Single by Nick Cave and the Bad Seeds

from the album The Firstborn Is Dead
- B-side: "The Six Strings That Drew Blood"
- Released: 29 July 1985
- Recorded: December 1984
- Studio: Hansa Studios (Berlin, Germany)
- Genre: Post-punk
- Length: 5:01
- Label: Mute
- Songwriters: Barry Adamson; Nick Cave; Mick Harvey;
- Producer: Flood

Nick Cave and the Bad Seeds singles chronology
| "In the Ghetto" (1984) | "Tupelo" (1985) | "The Singer" (1986) |

Music video
- "Tupelo" on YouTube

= Tupelo (song) =

"Tupelo" is the second single by Australian post-punk band Nick Cave and the Bad Seeds and the only single from the band's second album The Firstborn Is Dead.

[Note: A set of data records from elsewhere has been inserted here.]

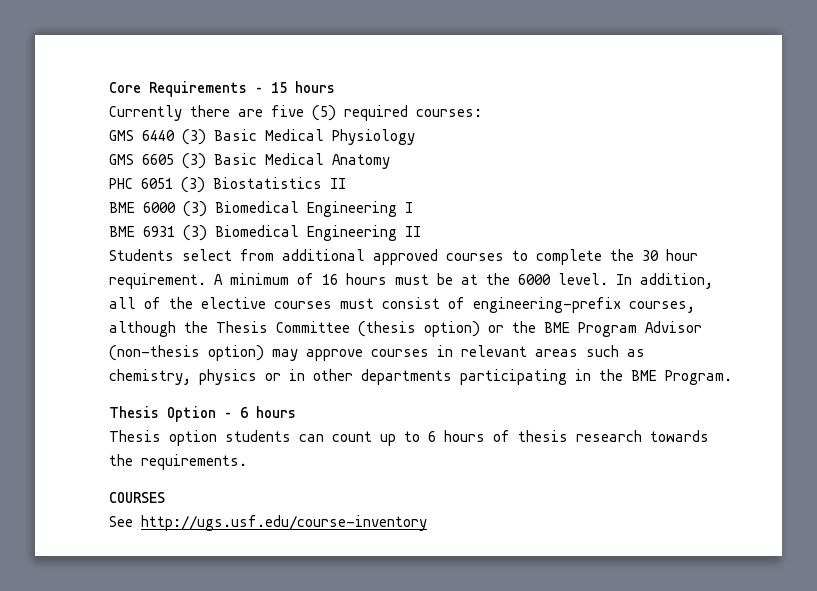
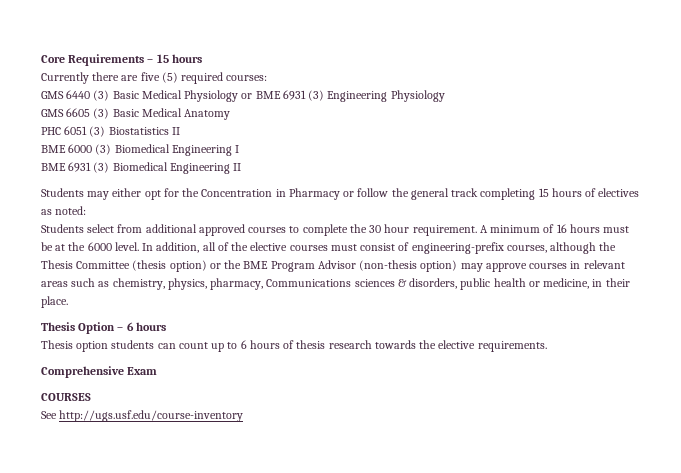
- GMS 6440 (3) Basic Medical Physiology
+ GMS 6440 (3) Basic Medical Physiology or BME 6931 (3) Engineering Physiology
+ Students may either opt for the Concentration in Pharmacy or follow the general track completing 15 hours of electives as noted:
- In addition, all of the elective courses must consist of engineering-prefix courses, although the Thesis Committee (thesis option) or the BME Program Advisor (non-thesis option) may approve courses in relevant areas such as chemistry, physics or in other departments participating in the BME Program.
+ In addition, all of the elective courses must consist of engineering-prefix courses, although the Thesis Committee (thesis option) or the BME Program Advisor (non-thesis option) may approve courses in relevant areas such as chemistry, physics, pharmacy, Communications sciences & disorders, public health or medicine, in their place.
- Thesis option students can count up to 6 hours of thesis research towards the requirements.
+ Thesis option students can count up to 6 hours of thesis research towards the elective requirements.
+ Comprehensive Exam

==Background and production==
The song was written in 1984 by Cave along with Barry Adamson (who plays drums on the track) and Mick Harvey (who plays bass). Using biblical imagery, the song describes the birth of Elvis Presley during a heavy storm in Tupelo, Mississippi. The song is loosely based on the John Lee Hooker song of the same title, which also focuses on a flood in the same town. The "looky looky yonder" motif that is featured in the song is derived from a song of the same name recorded by Lead Belly, usually found as part of a medley which Cave himself covered under the title "Black Betty" on Nick Cave and the Bad Seeds' third album, Kicking Against the Pricks. "Tupelo" was released on July 1985.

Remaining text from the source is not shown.